*Your instructions*:
Copy nothing from the entries below except the lines from the one containing "reference: CC-06025 -> CC-00625" through the one containing "total: 9146.68 -> 9303.48", and copy those exactly.

═════ Data excerpts

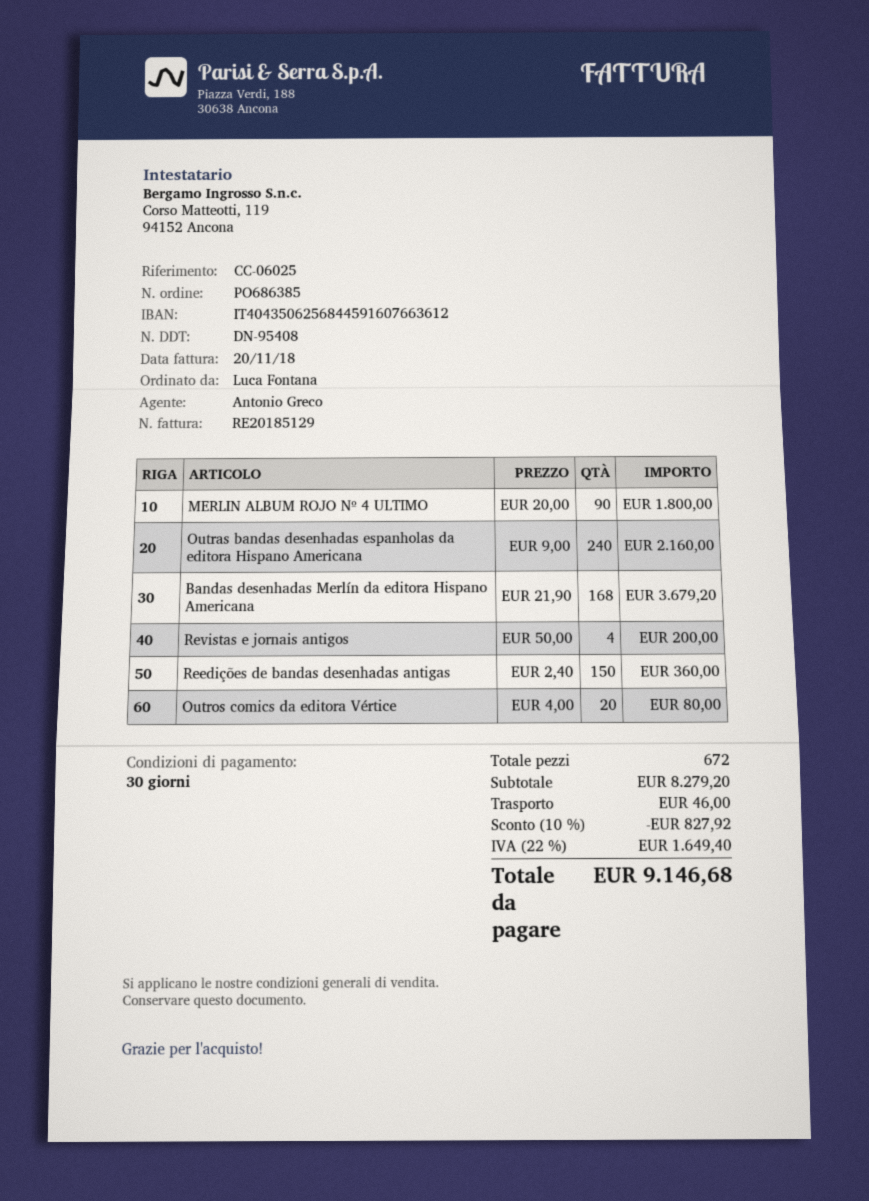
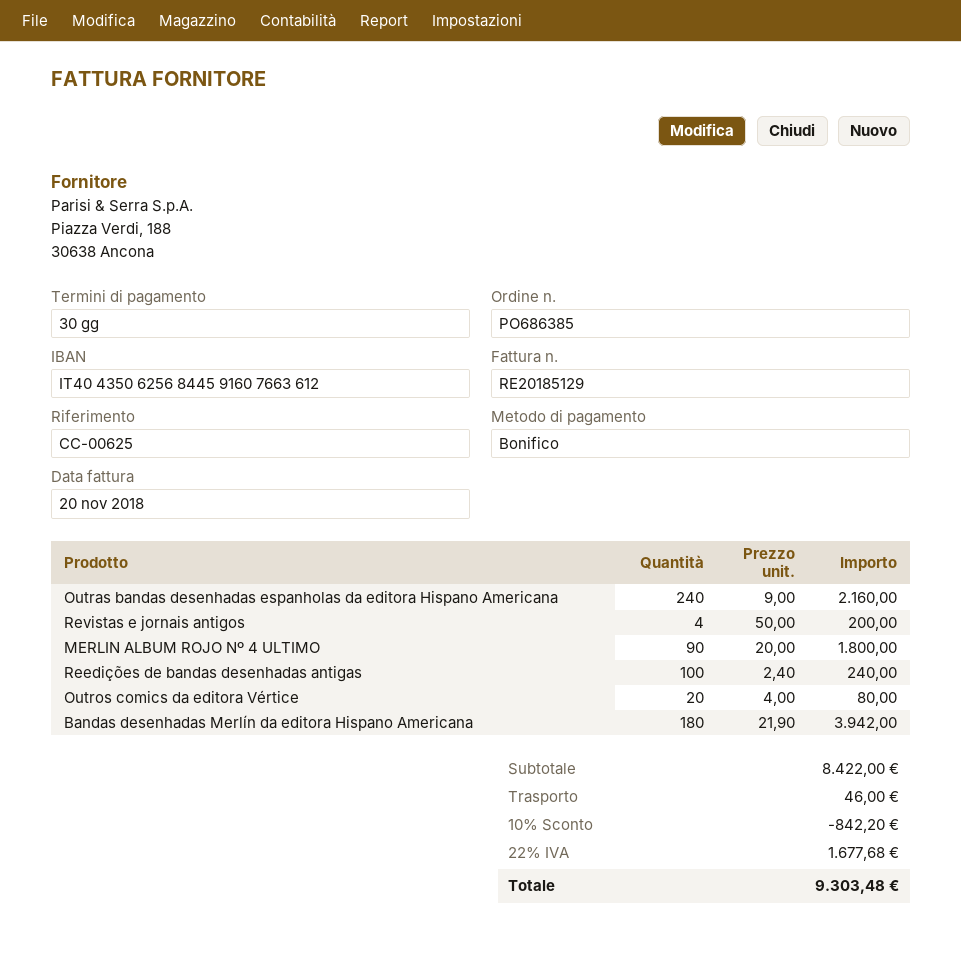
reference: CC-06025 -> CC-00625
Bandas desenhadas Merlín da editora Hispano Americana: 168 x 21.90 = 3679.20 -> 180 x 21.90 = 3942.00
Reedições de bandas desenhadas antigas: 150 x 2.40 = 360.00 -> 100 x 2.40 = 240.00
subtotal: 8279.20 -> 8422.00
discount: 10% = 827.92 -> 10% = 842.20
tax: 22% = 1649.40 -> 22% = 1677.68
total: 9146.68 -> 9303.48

══════════
═════ Data excerpts

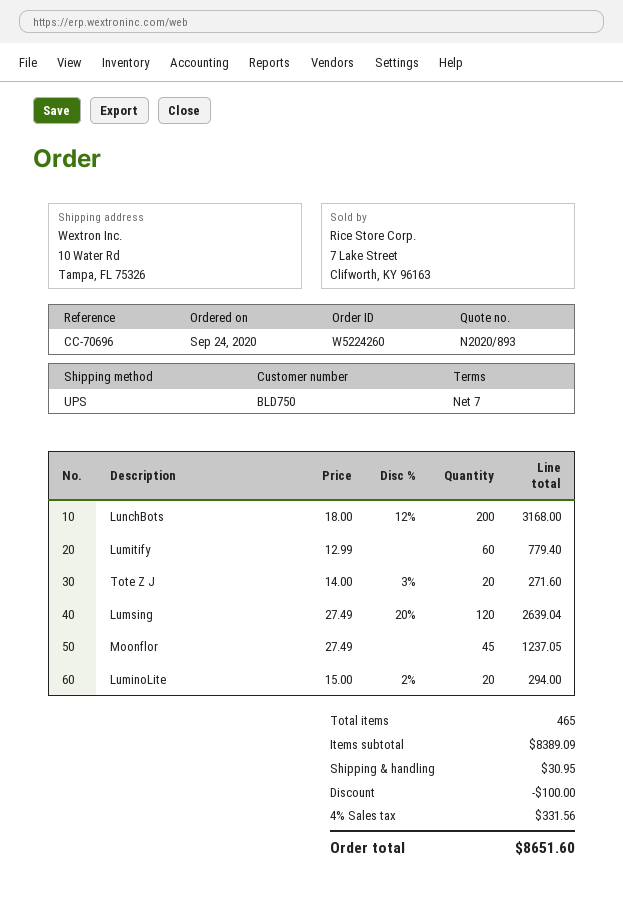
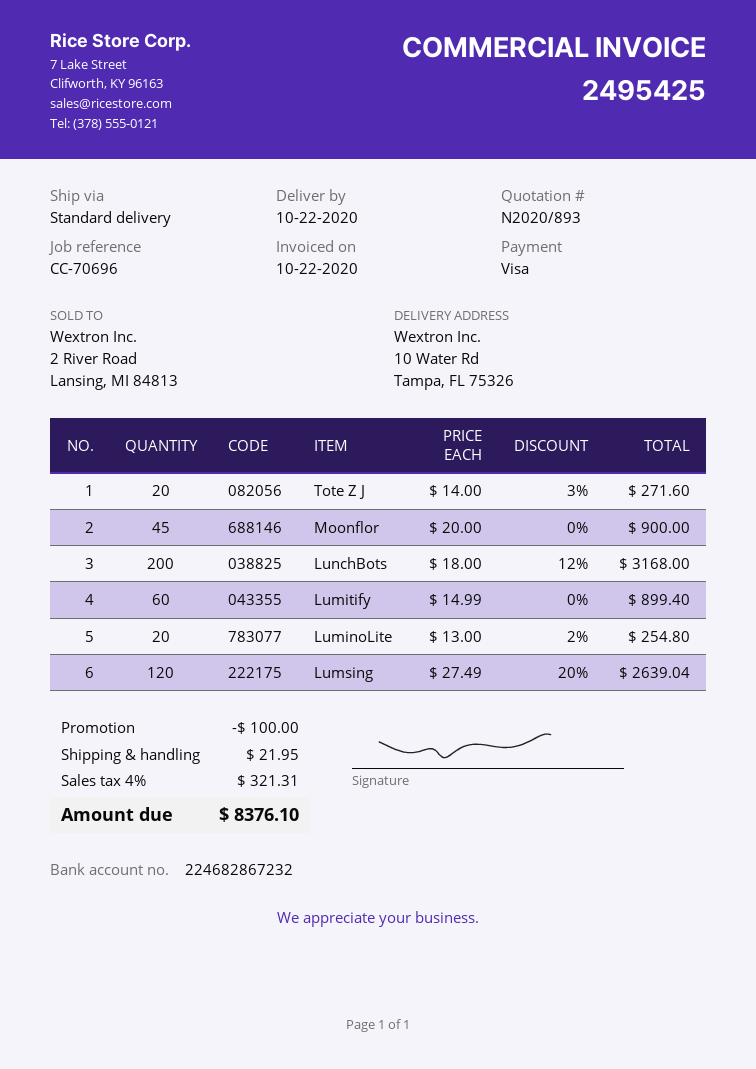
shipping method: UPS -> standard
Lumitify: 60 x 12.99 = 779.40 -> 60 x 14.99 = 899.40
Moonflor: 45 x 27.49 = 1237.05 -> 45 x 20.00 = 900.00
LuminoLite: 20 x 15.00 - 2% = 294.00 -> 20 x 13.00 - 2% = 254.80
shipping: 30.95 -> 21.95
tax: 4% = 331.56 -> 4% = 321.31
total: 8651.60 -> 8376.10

══════════

*Answer to the exercise*:
reference: CC-06025 -> CC-00625
Bandas desenhadas Merlín da editora Hispano Americana: 168 x 21.90 = 3679.20 -> 180 x 21.90 = 3942.00
Reedições de bandas desenhadas antigas: 150 x 2.40 = 360.00 -> 100 x 2.40 = 240.00
subtotal: 8279.20 -> 8422.00
discount: 10% = 827.92 -> 10% = 842.20
tax: 22% = 1649.40 -> 22% = 1677.68
total: 9146.68 -> 9303.48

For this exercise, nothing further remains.